The CSB faulted the company involved and pointed to gaps in the regulatory system – a lesson that needs to be headed here and to prevent other disasters. Said Moure-Eraso:

“The fire and explosion at West Fertilizer was preventable. It should never have occurred. It resulted from the failure of a company to take the necessary steps to avert a preventable fire and explosion and from the inability of federal, state and local regulatory agencies to identify a serious hazard and correct it.”

The report noted that:

  • The explosion at West Fertilizer resulted from an intense fire in a wooden warehouse building that led to the detonation of approximately 30 tons of ammonium nitrate stored inside in wooden bins.
  • The building lacked a sprinkler system or other systems to automatically detect or suppress fire.
  • Texas has not adopted a statewide fire code, and state law actually prohibits most small rural counties from adopting a fire code.
  • Although some U.S. distributors have constructed fire-resistant concrete structures for storing ammonium nitrate, fertilizer industry officials have reported to the CSB that wooden buildings are still the norm for the distribution of ammonium nitrate fertilizer across the U.S.

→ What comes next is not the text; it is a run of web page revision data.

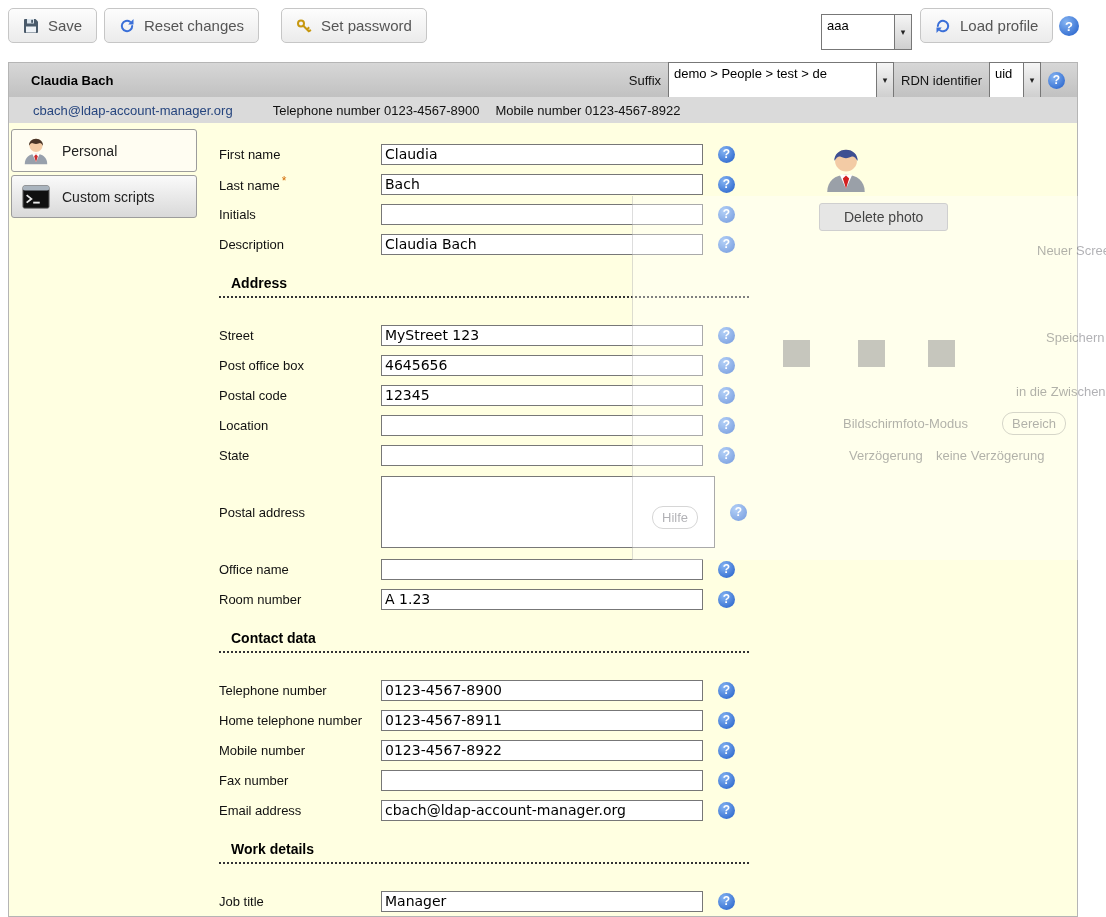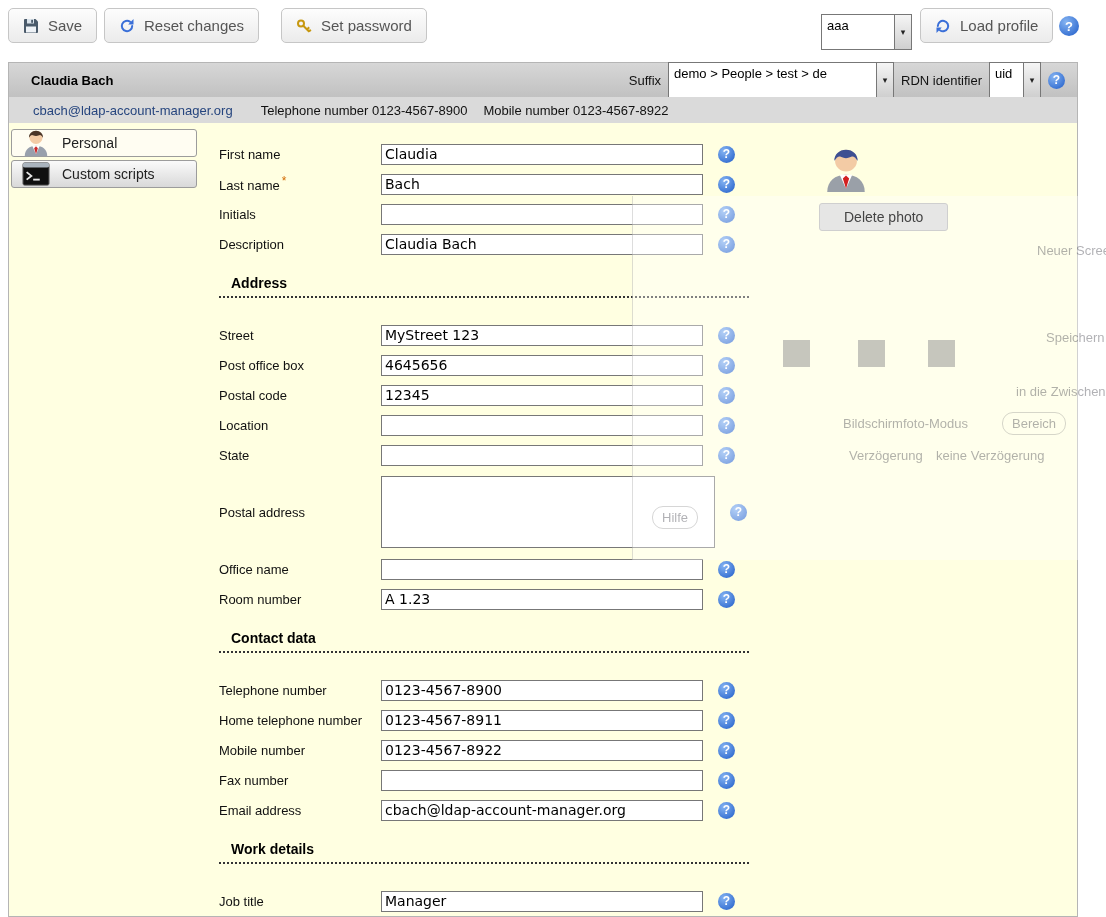--- a/index.html
+++ b/index.html
@@ -42,7 +42,7 @@
           display:flex;align-items:center;font-size:13px;color:#111}
   .link{color:#26457e;cursor:pointer}
   .sub-email{margin-left:24px}
-  .sub-tel{margin-left:28px}
+  .sub-tel{margin-left:40px}
   .sub-mobile{margin-left:16px}
 
   

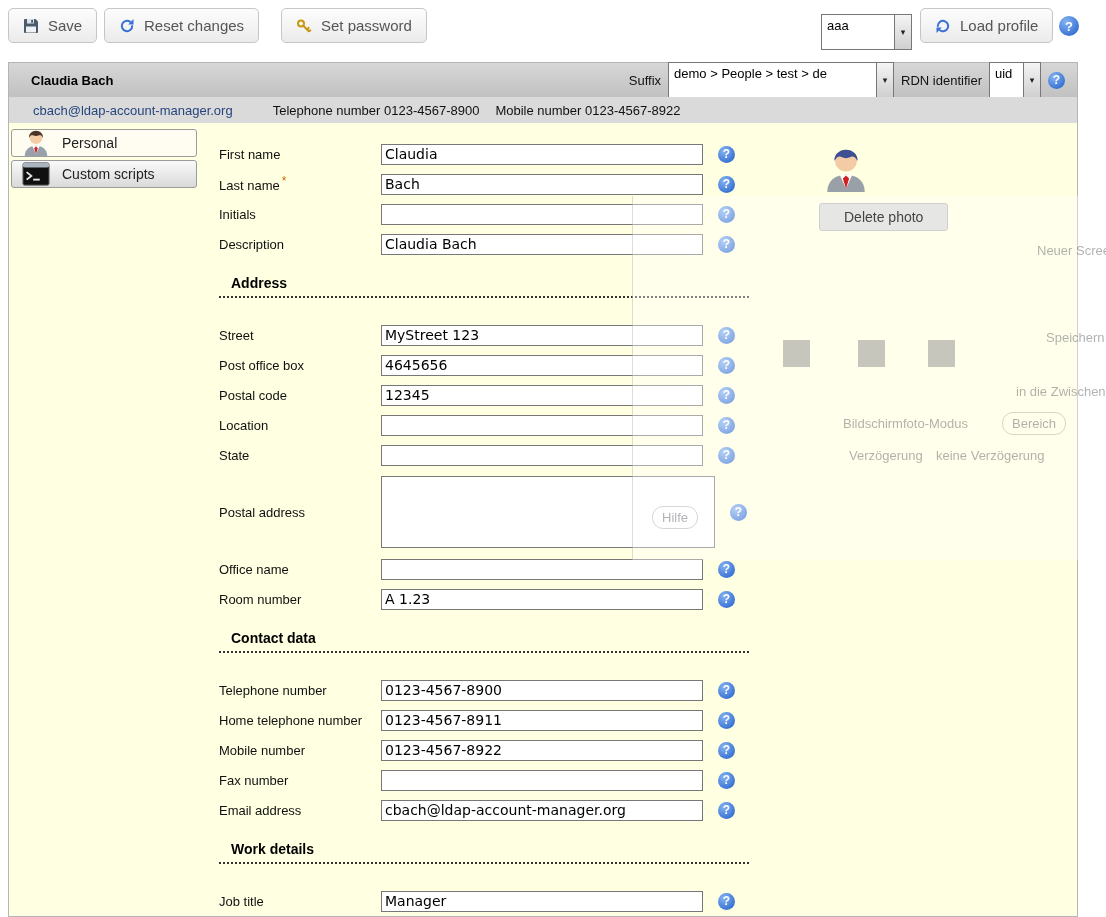--- a/index.html
+++ b/index.html
@@ -47,7 +47,7 @@
 
   
   .tabs{position:absolute;left:2px;top:66px;width:186px}
-  .tab{display:flex;align-items:center;height:28px;margin-bottom:3px;border:1px solid #9c9c9c;border-radius:3px;
+  .tab{display:flex;align-items:center;height:43px;margin-bottom:3px;border:1px solid #9c9c9c;border-radius:3px;
        background:linear-gradient(#fafafa,#d9d9d9);cursor:pointer}
   .tab.active{background:#fffdf2}
   .ticon{width:30px;height:30px;margin:0 11px 0 9px;flex:0 0 auto}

The facility that exploded operated under few rules. It didn’t have a sprinkler system because no sprinkler system was required.

Lax rules have consequences. That’s a lesson policymakers need to take to heart – whether it’s about fertilizer facilities, food manufacturers or farmers, big polluters, automakers or any other area where the public’s safety and wellbeing is at stake. The CSB report underscores the need for a more pro-active, aggressive approach by regulators to protect the public.